No seu discurso de abertura no Fórum do Congresso Nacional, ele comparou o actual esforço de contrabando de drogas ao esforço de encobrimento do 11 de Setembro. “Se você trabalha para uma organização terrorista designada e traz drogas em um navio, nós o encontraremos e o afundaremos.
A mais recente acção militar aumentou o número de mortos para pelo menos 87, os legisladores exigem uma explicação mais clara da justificação legal.
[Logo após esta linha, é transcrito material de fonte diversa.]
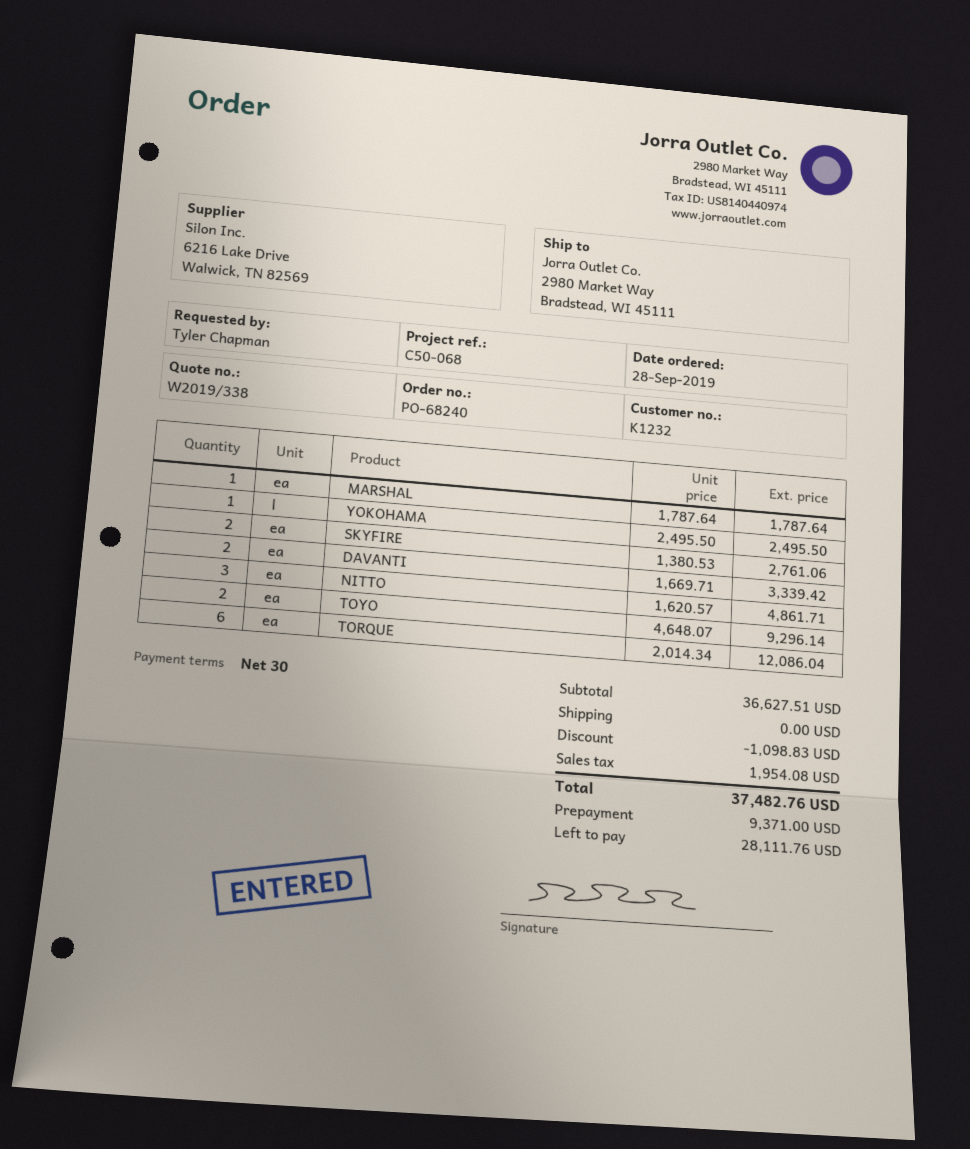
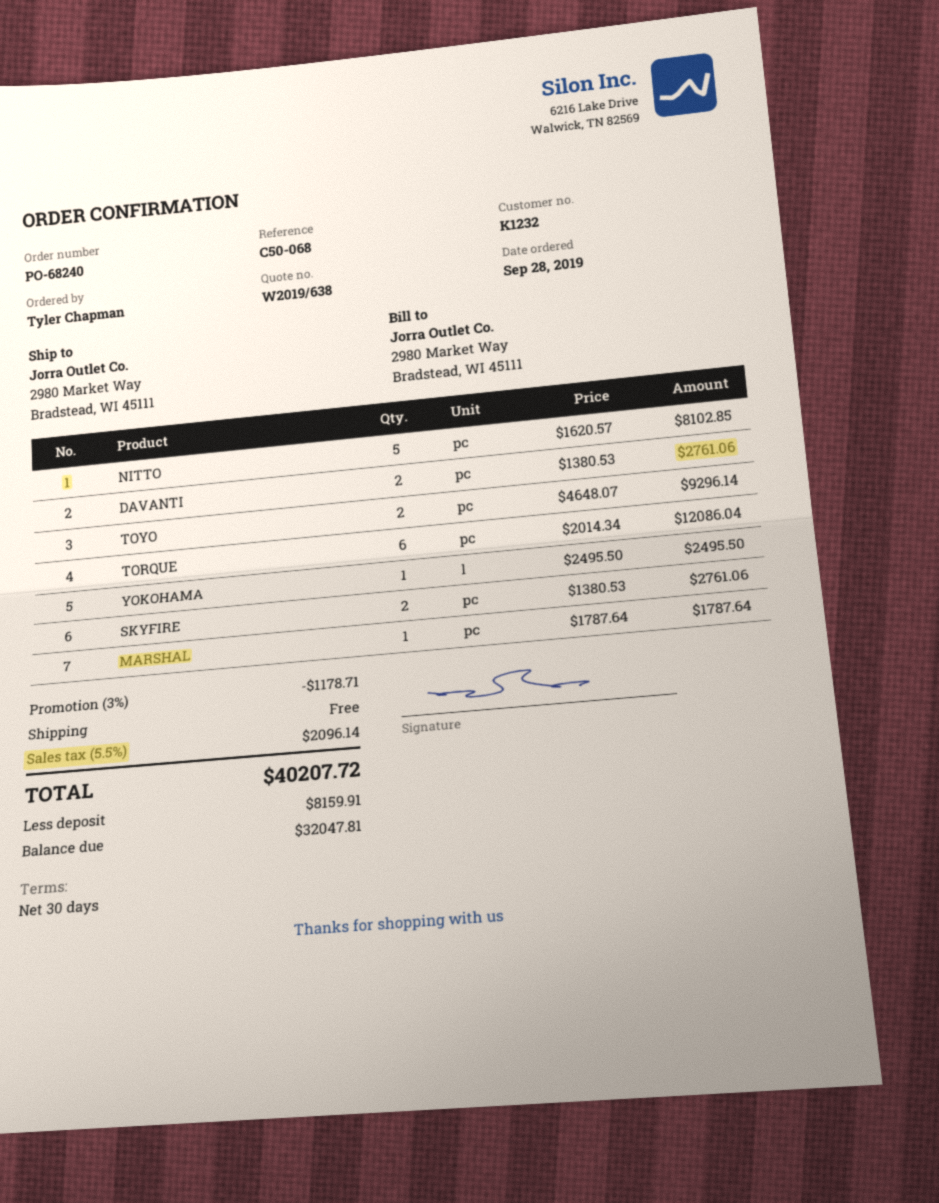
quote number: W2019/338 -> W2019/638
DAVANTI: 2 x 1669.71 = 3339.42 -> 2 x 1380.53 = 2761.06
NITTO: 3 x 1620.57 = 4861.71 -> 5 x 1620.57 = 8102.85
discount: 1098.83 -> 1178.71
tax: 1954.08 -> 2096.14
total: 37482.76 -> 40207.72
deposit: 9371.00 -> 8159.91
balance: 28111.76 -> 32047.81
As forças dos EUA continuam em greve de vigilância após a operação de Setembro, embora se saiba que houve sobreviventes.
Embora os narcóticos e os terroristas da Al-Qaeda fossem semelhantes, especialistas e estrategistas apontaram grandes diferenças entre os oponentes e as estratégias utilizadas para combatê-los. Isto levanta preocupações importantes sobre a validade da abordagem atual.
Os comentários de Hegseth surgiram na sequência da nova estratégia de Trump, que caracteriza os aliados europeus como fracos e enfatiza um novo foco para renovar o domínio dos Estados Unidos. Ele também destacou a necessidade de aumentar o crescimento da China através da força e não do confronto, revertendo a controversa promessa de Trump de apoiar os testes nucleares, uma medida que suscitou alarme entre os analistas de armas nucleares. Embora a China e a Rússia ainda não tenham realizado um teste explosivo, o governo russo indicou que seguirá o exemplo se o teste dos EUA for reconstruído.
Durante seu discurso, Trump afirmou que Trump substituiu a mentalidade de Ronald Reagan. Criticaram a liderança republicana nos anos pós-Reagan, condenando o seu apoio à guerra no Leste e os esforços para construir a democracia que acreditavam terem falhado. Além disso, rejeitou a ideia de que as alterações climáticas representam uma séria ameaça à prontidão militar e afirmará que o foco deve continuar a ser uma prioridade incomum, a menos que “desperte distrações” e outras distrações relacionadas com os esforços de construção da nação.